Work to complete:
Reproduce the records that follow exactly; any picture among them stays out.

-- Input follows --

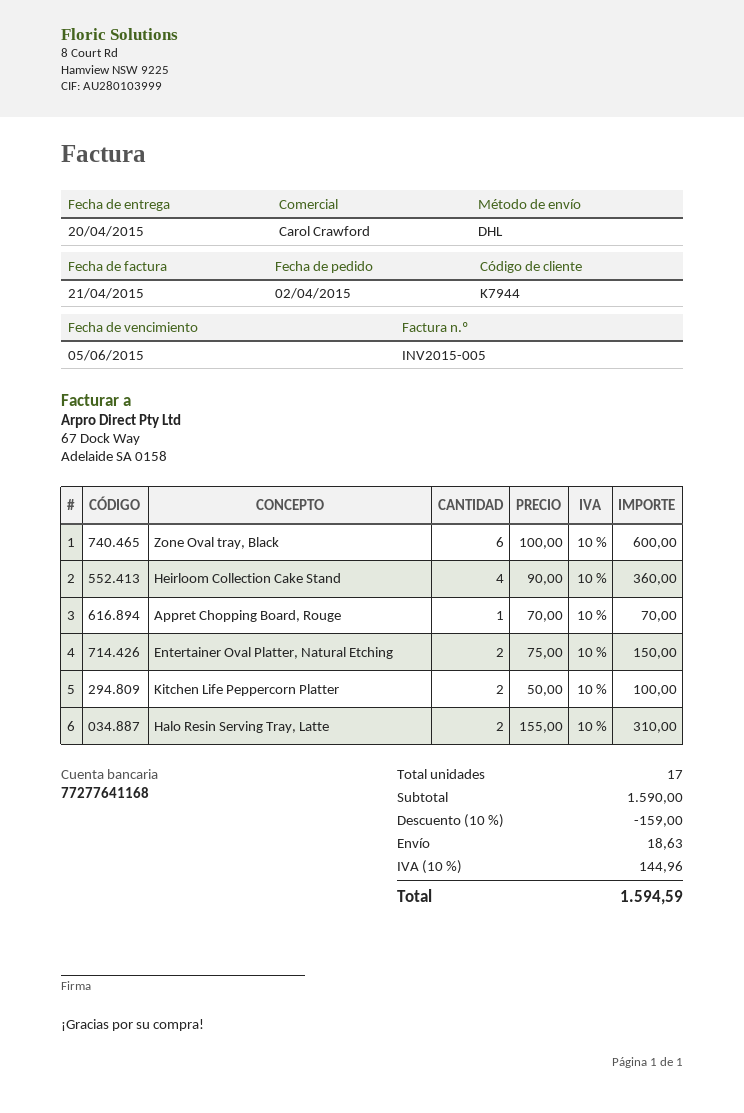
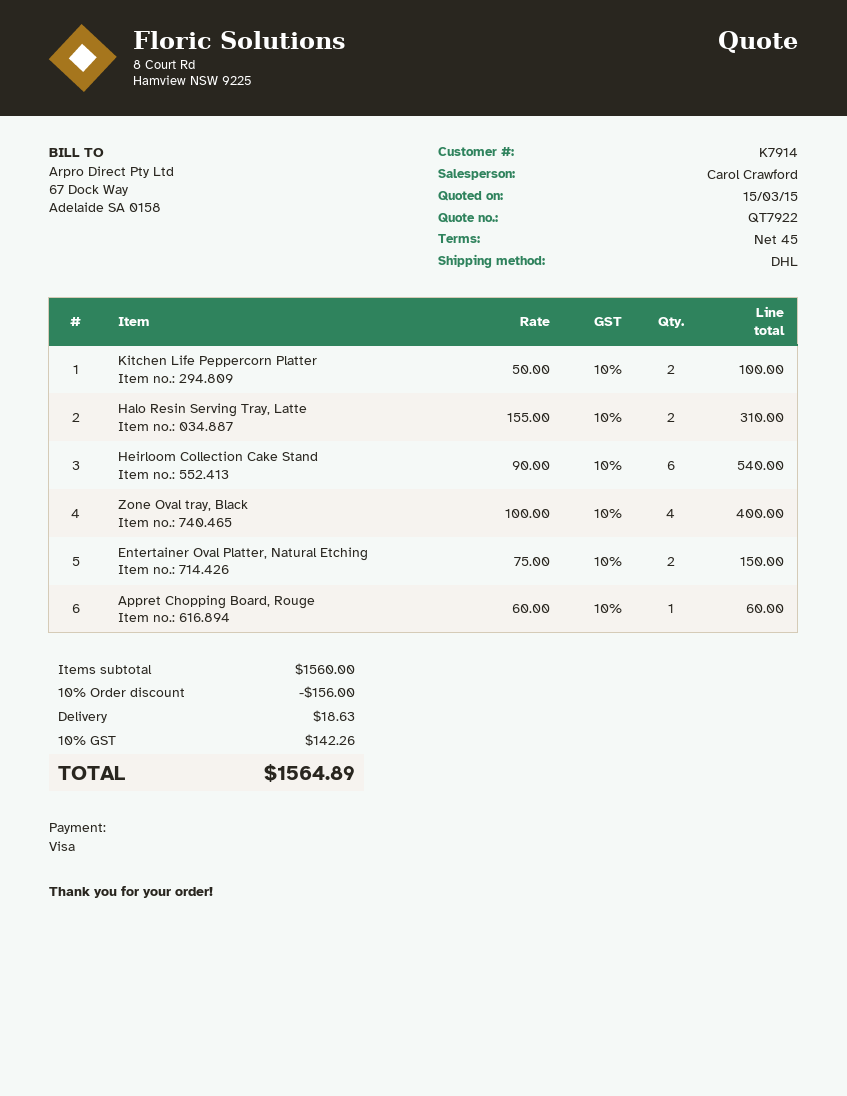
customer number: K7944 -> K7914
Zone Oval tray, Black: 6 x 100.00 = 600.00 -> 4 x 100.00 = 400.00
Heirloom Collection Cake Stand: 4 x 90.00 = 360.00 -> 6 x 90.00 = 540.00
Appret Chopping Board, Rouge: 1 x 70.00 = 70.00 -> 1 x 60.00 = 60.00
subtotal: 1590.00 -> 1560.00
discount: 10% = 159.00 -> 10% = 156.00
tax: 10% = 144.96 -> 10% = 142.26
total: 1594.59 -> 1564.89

-- Input concluded --

Solution to the exercise:
customer number: K7944 -> K7914
Zone Oval tray, Black: 6 x 100.00 = 600.00 -> 4 x 100.00 = 400.00
Heirloom Collection Cake Stand: 4 x 90.00 = 360.00 -> 6 x 90.00 = 540.00
Appret Chopping Board, Rouge: 1 x 70.00 = 70.00 -> 1 x 60.00 = 60.00
subtotal: 1590.00 -> 1560.00
discount: 10% = 159.00 -> 10% = 156.00
tax: 10% = 144.96 -> 10% = 142.26
total: 1594.59 -> 1564.89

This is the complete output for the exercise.